The imperfection of math in physics

HeXp£Øi±

Well-Known Member
It's good to see so many scientific oriented minds congregating here at otc. It sounds like many of you fall on the math part of the spectrum of things where i tend to lean on the side of theory. I'd like to have your thoughts on this subject. Here's where i think math falls short in explaining our universe. You have two objects in space that are moving towards one another. Eventually they will collide as these objects meet. Now if we must for this discussion to avoid getting sidetracked we can pretend these objects are 'needles' and that they have finite points. Now imagine these objects are moving toward one another. At some point in the real world they must meet or collide. Yet math tells us that this is impossile as distance is infinite in both directions. According to mathmatics you can infinitely cut the distance between the two objects in half in which case they will never meet. Regardless of how small the distance is between them it can always be cut in half. Yet in the real world we can easily clap our hands even in an ether, and out hands will stop. This is but one example.

Thoughts?
 
Good question. My answer (and there are those who won't agree) is that many people use infinite as shorthand for some number too large to conveniently write down. I don't think the universe is infinite, but it is very large. You're right about the mathematics. There are new branches I'm not familiar with, but we haven't yet found or invented mathematics to describe the universe completely. This does not mean it can't be described, just that we don't know how yet. The two points is something we went through in college (calculus? I'm not sure I remember). I think the only place that could happen (the needles never meeting) would be the event horizon of a black hole.:shrug: It does illustrate quite well the limitations of mathematics.
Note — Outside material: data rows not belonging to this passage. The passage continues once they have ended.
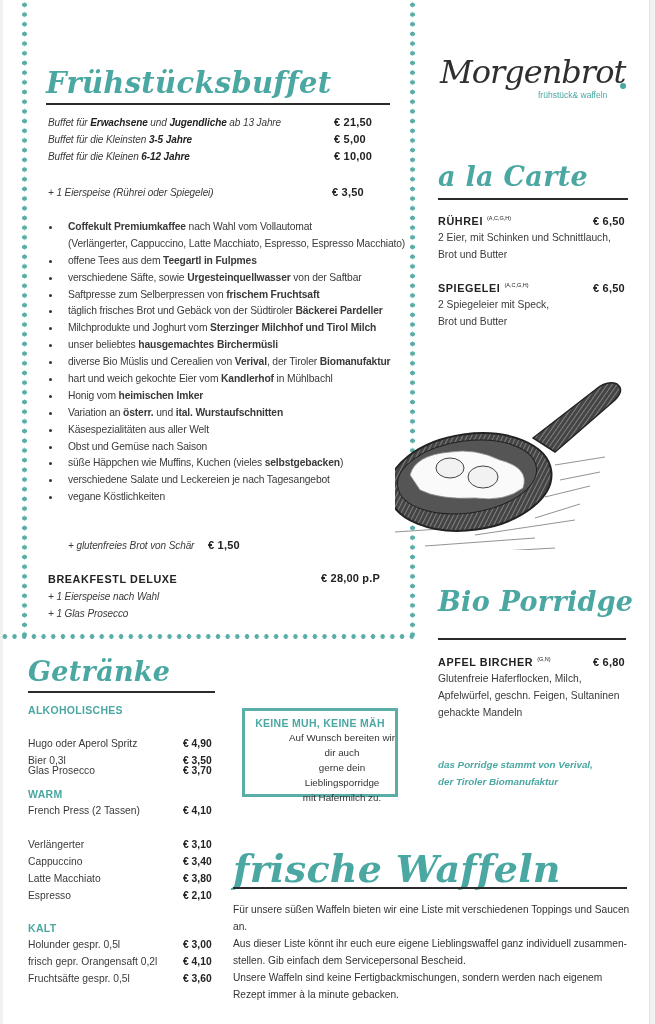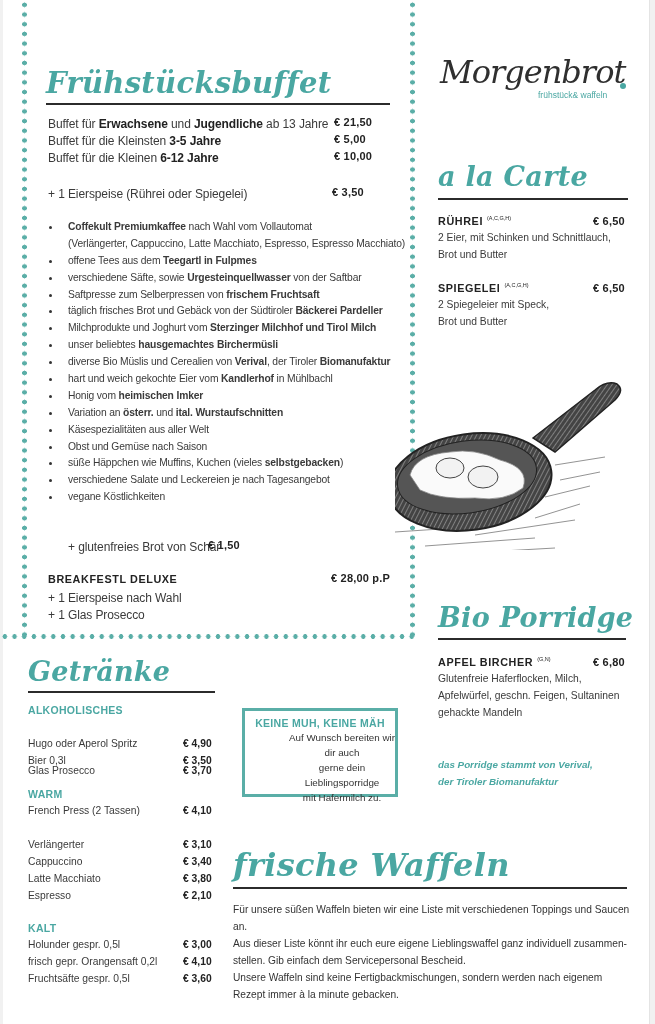--- a/index.html
+++ b/index.html
@@ -9,21 +9,21 @@
   .page-edge { position: absolute; left: 649px; top: 0; width: 6px; height: 1024px; background: #f1f1f1; border-left: 1px solid #e4e4e4; }
   .page-edge-left { position: absolute; left: 0; top: 0; width: 3px; height: 1024px; background: #f1f1f1; }
 
   
   .dots-v { position: absolute; width: 5px; background-image: radial-gradient(circle, #5aaea7 2.2px, transparent 2.6px); background-size: 5px 9.7px; background-repeat: repeat-y; }
   .dots-h { position: absolute; height: 5px; background-image: radial-gradient(circle, #5aaea7 2.2px, transparent 2.6px); background-size: 9.7px 5px; background-repeat: repeat-x; }
 
   .script-title { position: absolute; font-family: "DejaVu Serif", serif; font-style: italic; font-weight: bold; color: #4aa7a2; letter-spacing: 0.3px; white-space: nowrap; }
   .rule { position: absolute; height: 2px; background: #2b2b2b; }
 
-  .txt { position: absolute; font-family: "Liberation Sans", sans-serif; font-size: 12px; color: #3a3a3a; white-space: nowrap; transform-origin: left top; letter-spacing: -0.1px; }
+  .txt { position: absolute; font-family: "Liberation Sans", sans-serif; font-size: 10px; color: #3a3a3a; white-space: nowrap; transform-origin: left top; letter-spacing: -0.1px; font-style: italic; }
   .txt b, .b { font-weight: bold; color: #222; }
   .price { position: absolute; font-size: 11px; font-weight: bold; color: #222; white-space: nowrap; letter-spacing: 0.2px; }
   .bullet-list { position: absolute; left: 48px; top: 219px; width: 360px; list-style: none; }
   .bullet-list li { position: relative; height: 16.9px; line-height: 16.9px; padding-left: 20px; font-size: 10.3px; color: #3a3a3a; white-space: nowrap; letter-spacing: -0.15px; }
   .bullet-list li::before { content: ""; position: absolute; left: 1px; top: 7px; width: 3px; height: 3px; background: #333; border-radius: 50%; }
   .bullet-list li.cont { padding-left: 20px; }
   .bullet-list li.cont::before { display: none; }
 
   .sub-head { position: absolute; font-size: 10.5px; font-weight: bold; color: #4aa7a2; letter-spacing: 0.3px; }
   .item-title { position: absolute; font-size: 10.8px; font-weight: bold; color: #222; letter-spacing: 0.6px; white-space: nowrap; }
@@ -92,21 +92,21 @@
     <li><span>Obst und Gemüse nach Saison</span></li>
     <li><span>süße Häppchen wie Muffins, Kuchen (vieles  </span><b>selbstgebacken</b><span>)</span></li>
     <li><span>verschiedene Salate und Leckereien je nach Tagesangebot</span></li>
     <li><span>vegane Köstlichkeiten</span></li>
   </ul>
 
   <div class="txt" style="left:68px; top:540px;">+ glutenfreies Brot von Schär</div>
   <div class="price" style="left:208px; top:539px;">€ 1,50</div>
 
   <div class="item-title" style="left:48px; top:573px;">BREAKFESTL DELUXE</div>
-  <div class="price" style="left:331px; top:572px;">€ 28,00 p.P</div>
+  <div class="price" style="left:321px; top:572px;">€ 28,00 p.P</div>
   <div class="txt" style="left:48px; top:591px;">+ 1 Eierspeise nach Wahl</div>
   <div class="txt" style="left:48px; top:608px;">+ 1 Glas Prosecco</div>
 
   <div class="logo">
     <div class="logo-word">Morgenbrot</div>
     <div class="logo-dot"></div>
     <div class="logo-sub">frühstück&amp; waffeln</div>
   </div>
 
   <div class="script-title" style="left:438px; top:161px; font-size:27px;">a la Carte</div>
@@ -149,21 +149,21 @@
 
     <ellipse cx="75" cy="102" rx="82" ry="48" fill="url(#hatch)" stroke="#222" stroke-width="2" transform="rotate(-8 75 102)"></ellipse>
     <ellipse cx="72" cy="97" rx="70" ry="36" fill="#555" stroke="#222" stroke-width="1" transform="rotate(-8 72 97)"></ellipse>
 
     <path d="M15 95 Q20 75 55 72 Q80 68 105 80 Q135 88 128 108 Q110 122 80 118 Q45 120 25 110 Z" fill="#fafafa" stroke="#888" stroke-width="0.8"></path>
 
     <ellipse cx="55" cy="88" rx="14" ry="10" fill="#f2f2f2" stroke="#444" stroke-width="1"></ellipse>
     <ellipse cx="88" cy="97" rx="15" ry="11" fill="#f2f2f2" stroke="#444" stroke-width="1"></ellipse>
   </svg>
 
-  <div class="script-title" style="left:438px; top:602px; font-size:27px;">Bio Porridge</div>
+  <div class="script-title" style="left:438px; top:586px; font-size:27px;">Bio Porridge</div>
   <div class="rule" style="left:438px; top:638px; width:188px;"></div>
 
   <div class="item-title" style="left:438px; top:656px;"><span>APFEL BIRCHER</span><sup>(G,N)</sup></div>
   <div class="price" style="left:593px; top:656px;">€ 6,80</div>
   <div class="desc" style="left:438px; top:670px;">
       <div>Glutenfreie Haferflocken, Milch,</div>
       <div>Apfelwürfel, geschn. Feigen, Sultaninen</div>
       <div>gehackte Mandeln</div>
     </div>
 
@@ -227,21 +227,21 @@
     </div>
   <div class="drink-row" style="top:954px;">
       <span class="dname">frisch gepr. Orangensaft 0,2l</span>
       <span class="dprice">€ 4,10</span>
     </div>
   <div class="drink-row" style="top:971px;">
       <span class="dname">Fruchtsäfte gespr. 0,5l</span>
       <span class="dprice">€ 3,60</span>
     </div>
 
-  <div class="script-title" style="left:233px; top:846px; font-size:32px;">frische Waffeln</div>
+  <div class="script-title" style="left:233px; top:846px; font-size:38px;">frische Waffeln</div>
   <div class="rule" style="left:233px; top:887px; width:394px;"></div>
   <div class="waffle-text">
     <div>Für unsere süßen Waffeln bieten wir eine Liste mit verschiedenen Toppings und Saucen an.</div>
     <div>Aus dieser Liste könnt ihr euch eure eigene Lieblingswaffel ganz individuell zusammen-</div>
     <div>stellen. Gib einfach dem Servicepersonal Bescheid.</div>
     <div>Unsere Waffeln sind keine Fertigbackmischungen, sondern werden nach eigenem</div>
     <div>Rezept immer à la minute gebacken.</div>
   </div>
 </div>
Edit: black whole??? what a fucking moron. :banghead:
 
You are talking about the dicotomy (sp??) principle that an ancient philosopher proposed.

Yes, according to math the principle is valid, thou, it only states that the number of points between two points are infinite, not that it is impossible to take the trip through all those points.

That'd be like trying to manually add zeros to get 1, because When x tends to infinite then 1/x tends to zero

As chcr said, infinite is used to express very large numbers (beyond our imagination), just as 0 is used to express extremely small numbers.